**Instructions to follow:** Restate word for word the lines of the material below, from the line with "Clear Acrylic Tortilla" to the line with "total: 155.71 -> 181.83", both lines included, and no others.

**Source records:**
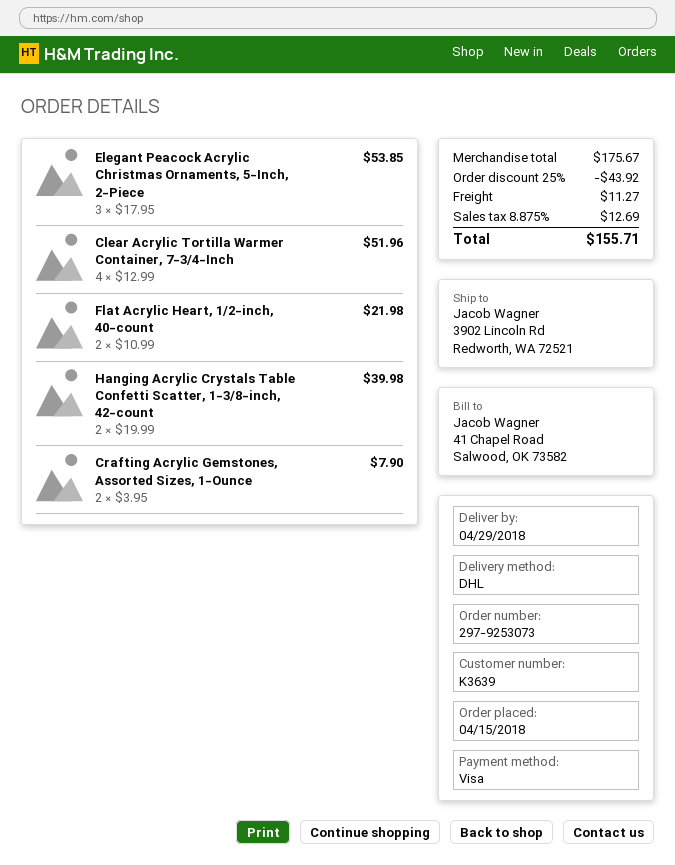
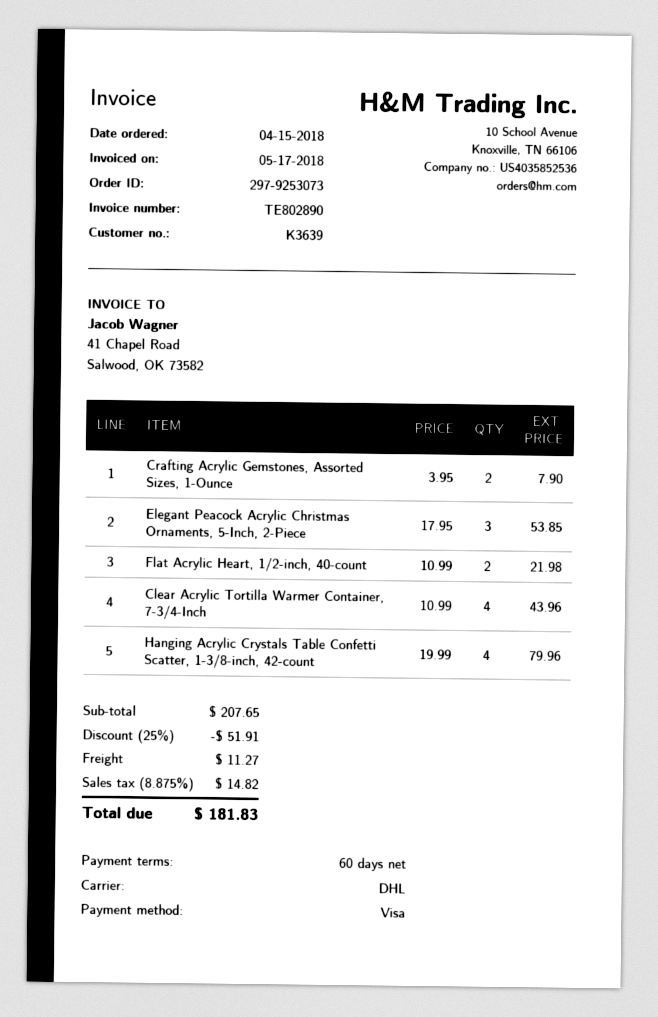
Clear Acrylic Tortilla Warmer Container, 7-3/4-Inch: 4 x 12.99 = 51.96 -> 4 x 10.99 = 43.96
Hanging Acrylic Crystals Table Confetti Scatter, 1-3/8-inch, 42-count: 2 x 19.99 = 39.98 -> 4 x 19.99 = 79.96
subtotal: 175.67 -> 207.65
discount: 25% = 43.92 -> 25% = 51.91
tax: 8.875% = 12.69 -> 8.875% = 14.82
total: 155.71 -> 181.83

--

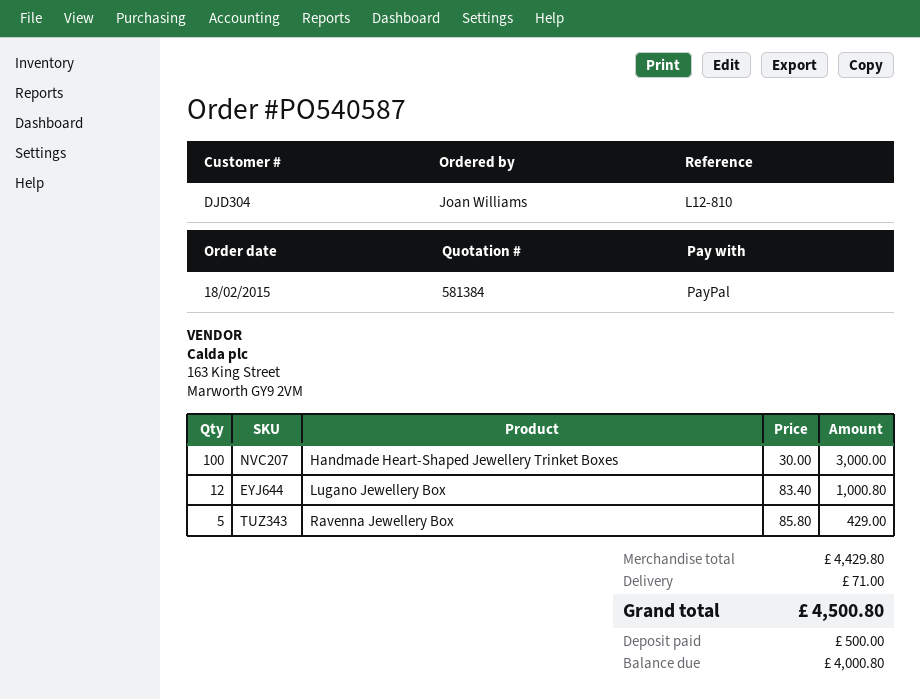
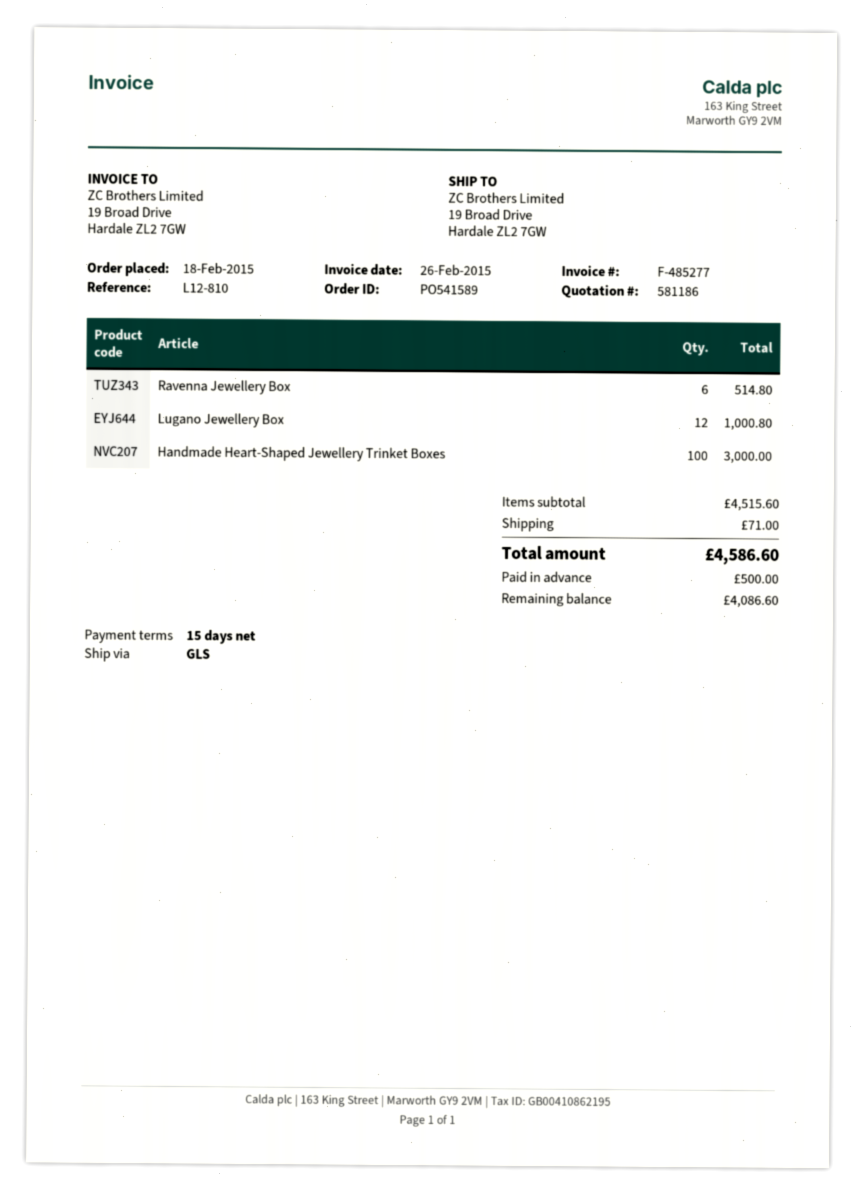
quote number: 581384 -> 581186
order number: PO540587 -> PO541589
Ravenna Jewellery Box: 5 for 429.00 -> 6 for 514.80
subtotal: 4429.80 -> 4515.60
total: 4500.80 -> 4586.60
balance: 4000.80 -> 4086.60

**Solution to this task:**
Clear Acrylic Tortilla Warmer Container, 7-3/4-Inch: 4 x 12.99 = 51.96 -> 4 x 10.99 = 43.96
Hanging Acrylic Crystals Table Confetti Scatter, 1-3/8-inch, 42-count: 2 x 19.99 = 39.98 -> 4 x 19.99 = 79.96
subtotal: 175.67 -> 207.65
discount: 25% = 43.92 -> 25% = 51.91
tax: 8.875% = 12.69 -> 8.875% = 14.82
total: 155.71 -> 181.83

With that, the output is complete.